Roku's Recent Gains Bring Hope Amidst Slump In Streaming Giant
Roku (NASDAQ: ROKU), a former high-flying growth name during the pandemic, has significantly faded off its ATHs of $490.76, set back in July 2021. The stock has faded about 85% from that high, last trading at $70.69 per share. Such a steep decline isn’t uncommon, as many high P/E growth communication stocks experienced the same unsustainable growth during the pandemic, only to retrace sharply.
In recent months, shares of Roku have bottomed out and found support, with buyers stepping in and willing to pay higher. Over the last month, shares of Roku have caught a bid, climbing 31%. YTD, the stock is up close to 74%. Might the recent impressive performance in Roku be pointing towards a reversal and further upside in the name, or is it a relief rally before the price settles down and potentially continue to drift lower?
Roku Earnings And Outlook
The streaming and advertising company posted mixed results in their latest earnings, as revenue slowed and losses grew. Revenue was $741 million, a 1% growth compared to the previous year. Platform revenue declined by 1% but was offset by an 18% increase in device revenue.

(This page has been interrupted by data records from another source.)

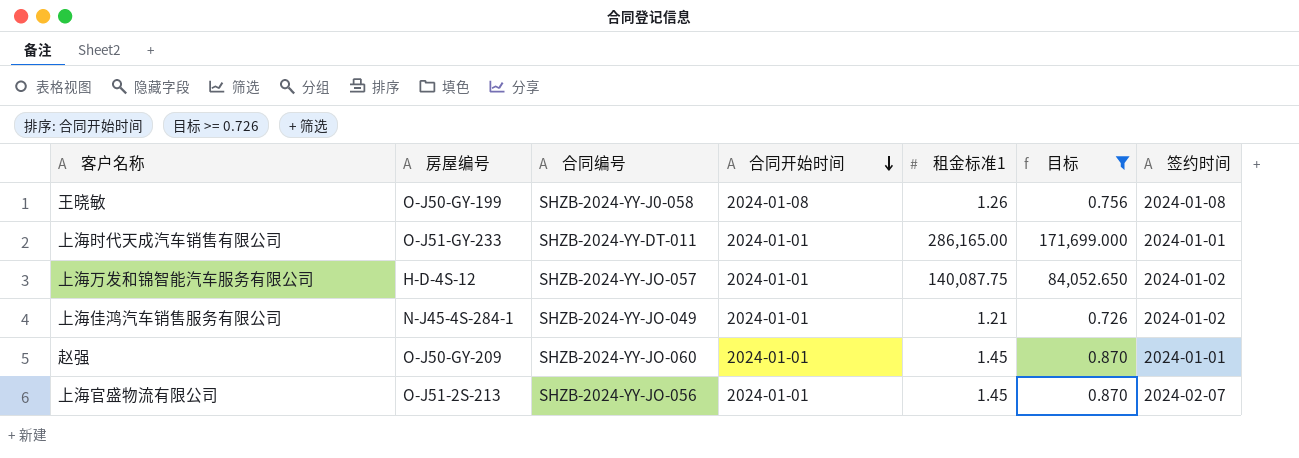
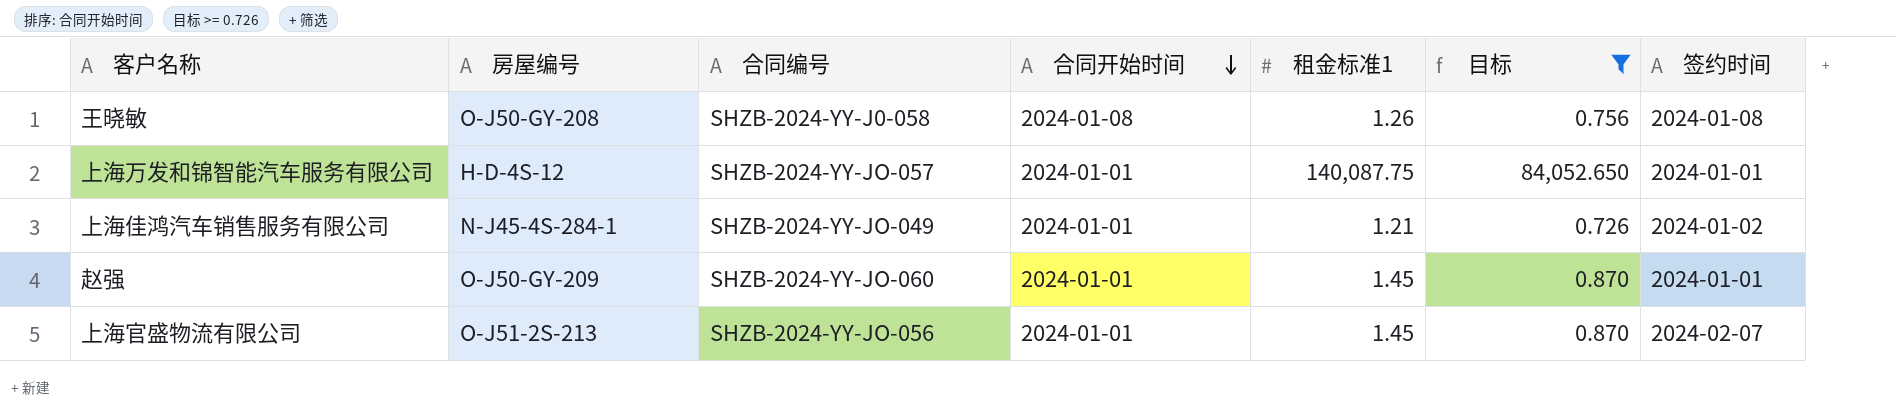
row 上海时代天成汽车销售有限公司: O-J51-GY-233 | SHZB-2024-YY-DT-011 | 2024-01-01 | 286,165.00 | 171,699.000 | 2024-01-01 -> none
王晓敏 | 房屋编号: O-J50-GY-199 -> O-J50-GY-208
上海万发和锦智能汽车服务有限公司 | 签约时间: 2024-01-02 -> 2024-01-01

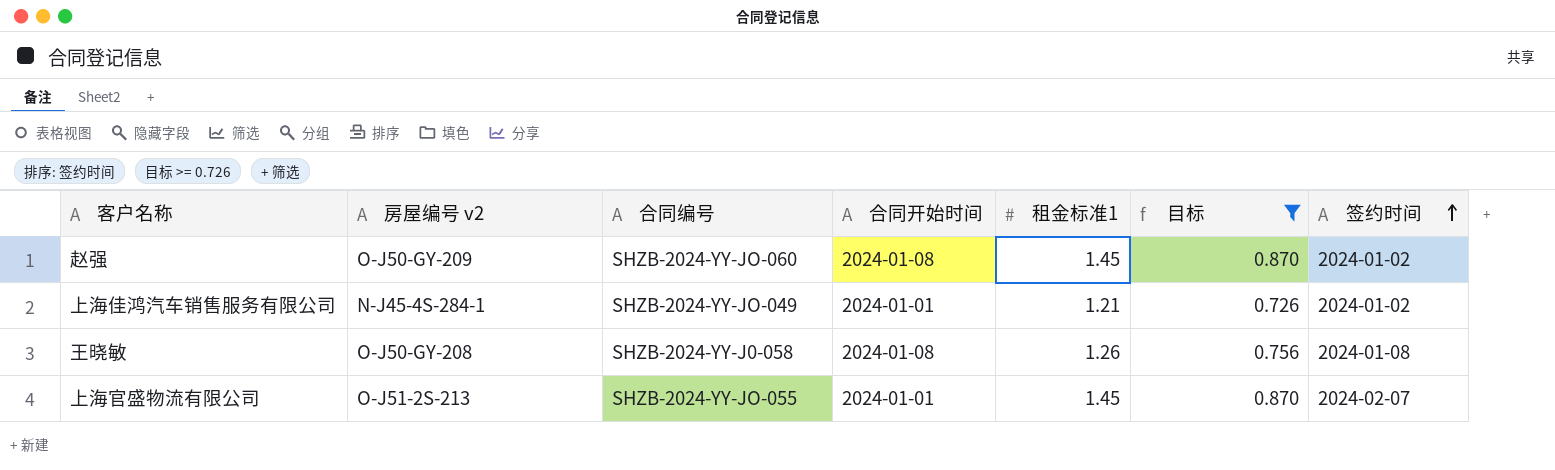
row order: 合同开始时间 descending -> 签约时间 ascending
column name: 房屋编号 -> 房屋编号 v2
row 上海万发和锦智能汽车服务有限公司: H-D-4S-12 | SHZB-2024-YY-JO-057 | 2024-01-01 | 140,087.75 | 84,052.650 | 2024-01-01 -> none
赵强 | 合同开始时间: 2024-01-01 -> 2024-01-08
赵强 | 签约时间: 2024-01-01 -> 2024-01-02
上海官盛物流有限公司 | 合同编号: SHZB-2024-YY-JO-056 -> SHZB-2024-YY-JO-055

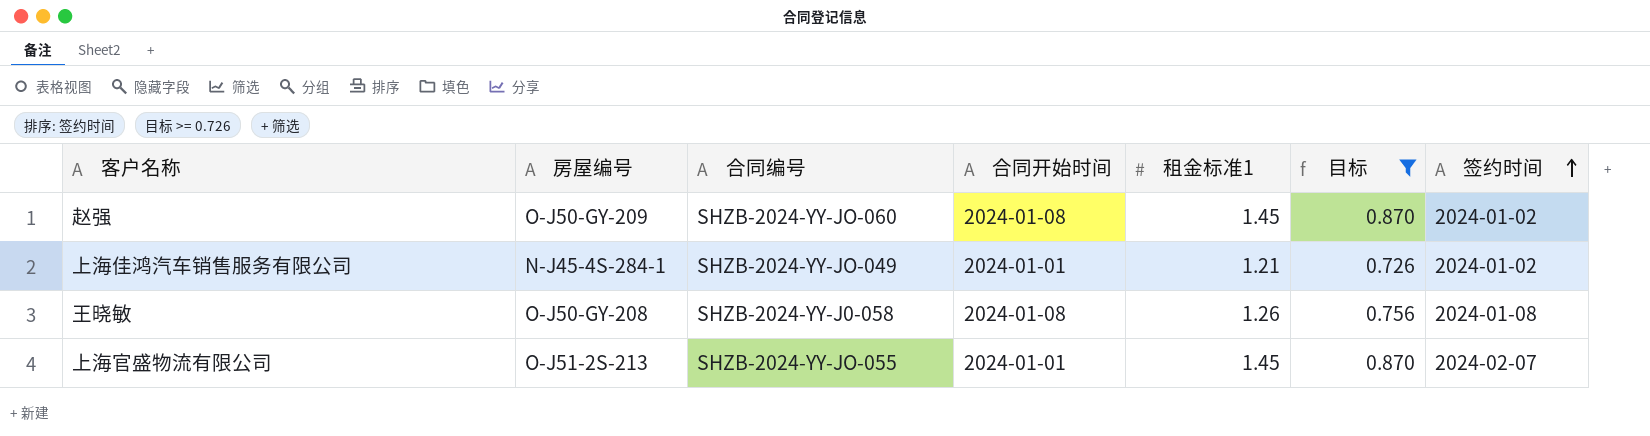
column name: 房屋编号 v2 -> 房屋编号

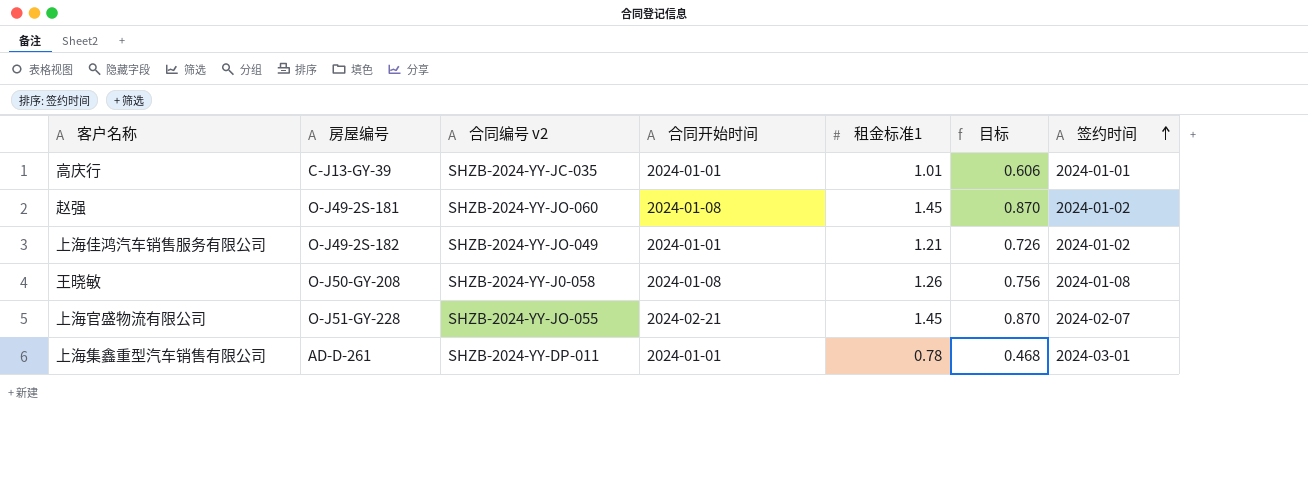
filter: 目标 >= 0.726 -> none
column name: 合同编号 -> 合同编号 v2
赵强 | 房屋编号: O-J50-GY-209 -> O-J49-2S-181
上海佳鸿汽车销售服务有限公司 | 房屋编号: N-J45-4S-284-1 -> O-J49-2S-182
上海官盛物流有限公司 | 房屋编号: O-J51-2S-213 -> O-J51-GY-228
上海官盛物流有限公司 | 合同开始时间: 2024-01-01 -> 2024-02-21

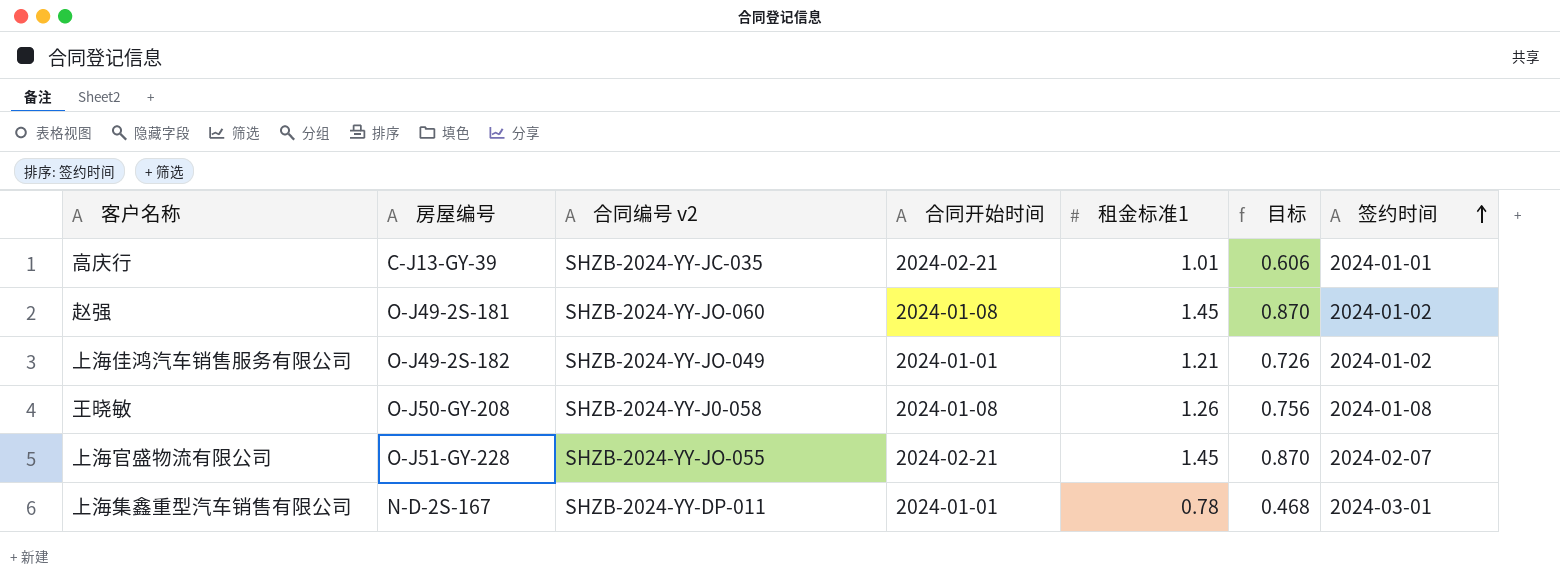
高庆行 | 合同开始时间: 2024-01-01 -> 2024-02-21
上海集鑫重型汽车销售有限公司 | 房屋编号: AD-D-261 -> N-D-2S-167

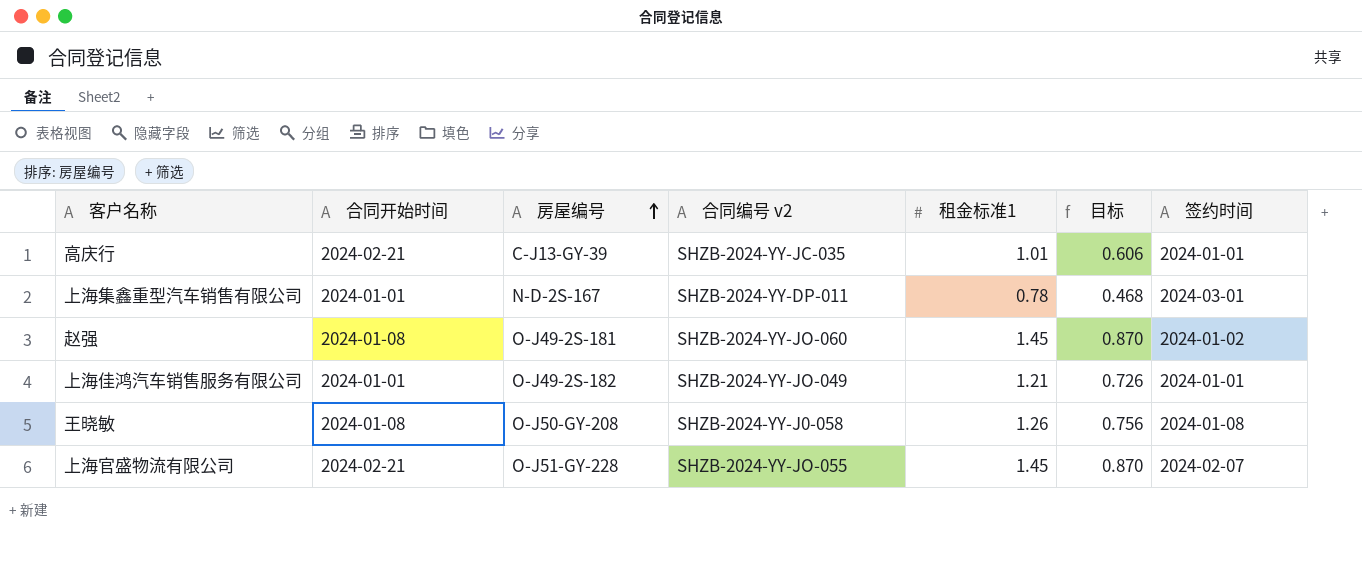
row order: 签约时间 ascending -> 房屋编号 ascending
column 合同开始时间 | position: 4 -> 2
上海佳鸿汽车销售服务有限公司 | 签约时间: 2024-01-02 -> 2024-01-01

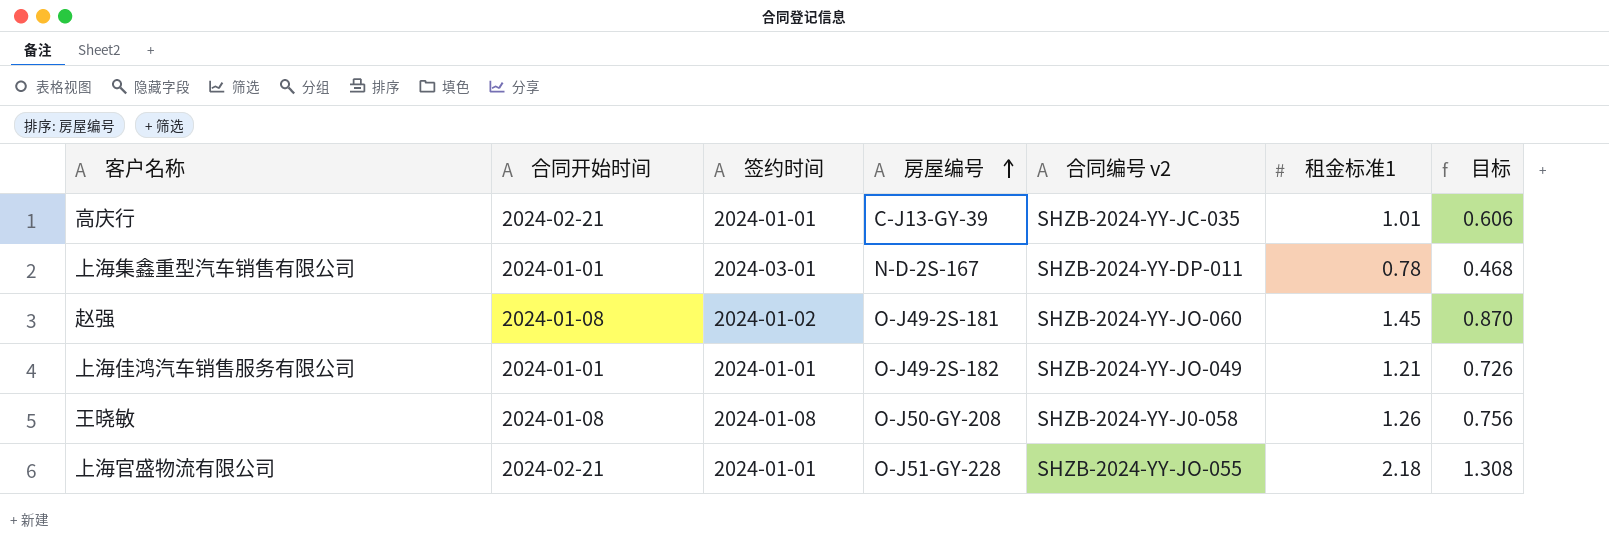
column 签约时间 | position: 7 -> 3
上海官盛物流有限公司 | 签约时间: 2024-02-07 -> 2024-01-01
上海官盛物流有限公司 | 租金标准1: 1.45 -> 2.18
上海官盛物流有限公司 | 目标: 0.870 -> 1.308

As a result of higher costs of revenue and operating expenses, Roku’s net losses increased substantially to $194 million, up from $26 million. The company’s average revenue per user declined by 5% YoY.
Despite the lackluster results, the company continues to attract more users, with its user base growing by 17% to nearly 72 million over one year.
The company projects revenue of $770 million for Q2, which indicates a modest 1% annual growth. That outlook suggests that the ad market will likely continue to struggle.
Insiders Aren’t Buying
Since 2020, insiders have not purchased shares of Roku. In fact, from Q2 2020, insiders have sold about $977 million worth of stock, with the vast majority of sales occurring during 2021. The only good news, if you focus heavily on insider transactions, is that since Q2 2022, insider sales have slowed drastically. However, insiders are still yet to purchase stock.
The current institutional ownership of Roku is 66.11%. Over the last 12 months, institutional inflows have amounted to $1.42 billion, compared to $907 million in outflows. Opposite to insider transactions, the institutional flow has consistently been net positive quarter over quarter since Q1 2020. BlackRock Inc. is the largest institutional owner of Roku. They currently hold 5.8 million shares, representing a 4.17% ownership.
Analysts Lack Conviction in Roku
Roku currently has a Hold rating based on 25 analyst ratings. 11 analysts have Roku at Buy, with 10 Hold and 4 Sell. The consensus PT of $71.04 lacks optimism, as it predicts just a 0.49% upside in the stock.
Roku vs. The Competition
Roku doesn’t shape up well to the competitors, with a weaker predicted upside based on analyst price targets, non-comparable P/E, and net income due to losses versus the names that make up the list. However, one positive takeaway from the names that make up the above list is that the 1Y price decline in Roku is not an isolated event but rather a representation of the sector and its competitors, with only two stocks in the list positive over the last year.
Should You Invest In Roku
The jury remains out on Roku, as the company is still in a slump with no definitive end in sight. However, suppose the company’s average revenue per user increases again along with strict operating expense controls and measures. In that case, shares of Roku might continue to climb higher and add to the year's already impressive YTD performance.